Dry deciduous dipterocarp forests (DDF) cover about 15%-20% of Southeast Asia and are the most threatened forest type in the region. The jungle cat (Felis chaus) is a DDF specialist that occurs only in small isolated populations in Southeast Asia. Despite being one of the rarest felids in the region, almost nothing is known about its ecology. We investigated the ecology of jungle cats and their resource partitioning with the more common leopard cats (Prionailurus bengalensis) in a DDF-dominated landscape in Srepok Wildlife Sanctuary, Cambodia. We used camera-trap data collected from 2009 to 2019 and DNA-confirmed scats to determine the temporal, dietary and spatial overlap between jungle cats and leopard cats. The diet of jungle cats was relatively diverse and consisted of murids (56% biomass consumed), sciurids (15%), hares (Lepus peguensis; 12%), birds (8%), and reptiles (8%), whereas leopard cats had a narrower niche breadth and a diet dominated by smaller prey, primarily murids (73%). Nonetheless, dietary overlap was high because both felid species consumed predominantly small rodents. Both species were primarily nocturnal and had high temporal overlap. Two-species occupancy modelling suggested jungle cats were restricted to DDF and had low occupancy, whereas leopard cats had higher occupancy and were habitat generalists.

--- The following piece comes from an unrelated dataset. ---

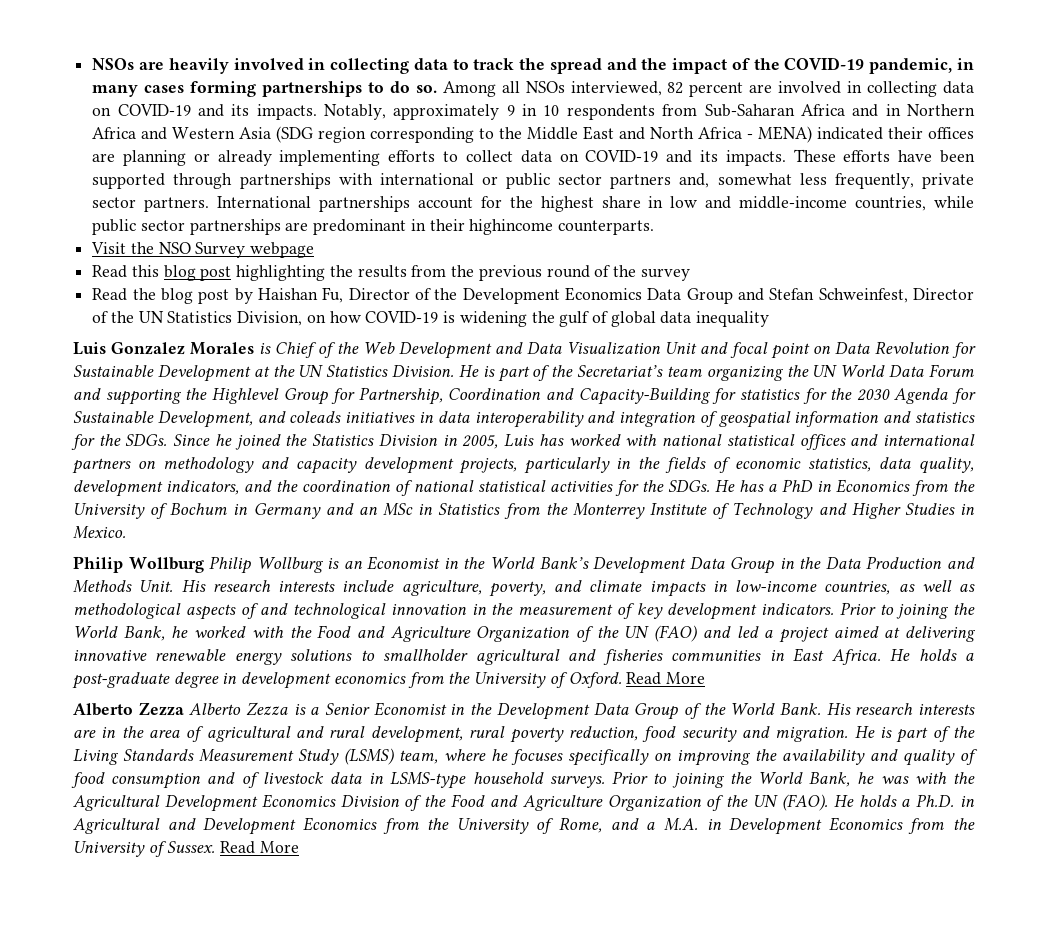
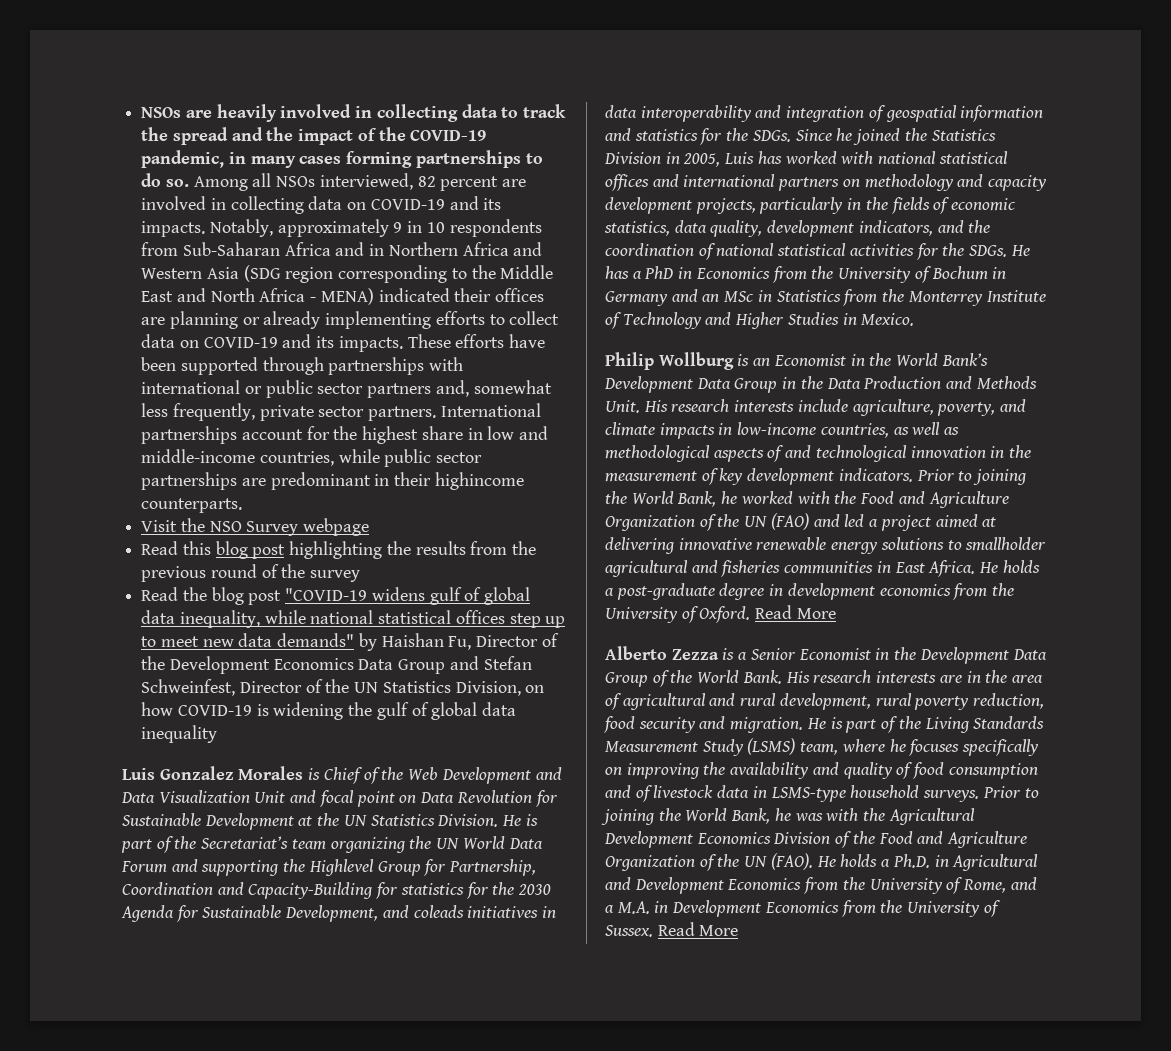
(230, 296) none -> [285,587,531,605] [141,610,566,628] [141,633,355,647] "COVID-19 widens gulf of global data inequality, while national statistical offices step up to meet new data demands"
[209,556,324,574] Philip Wollburg -> (734, 361) none
[189,702,289,716] Alberto Zezza -> (719, 654) none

Our study confirmed that jungle cats are DDF specialists that likely persist in low numbers due to the harsh conditions of the dry season in this habitat, including annual fires and substantial decreases in small vertebrate prey. The lower occupancy and more diverse diet of jungle cats, together with the broader habitat use of leopard cats, likely facilitated the coexistence of these species. The low occupancy of jungle cats in DDF suggests that protection of large areas of DDF will be required for the long-term conservation of this rare felid in Southeast Asia.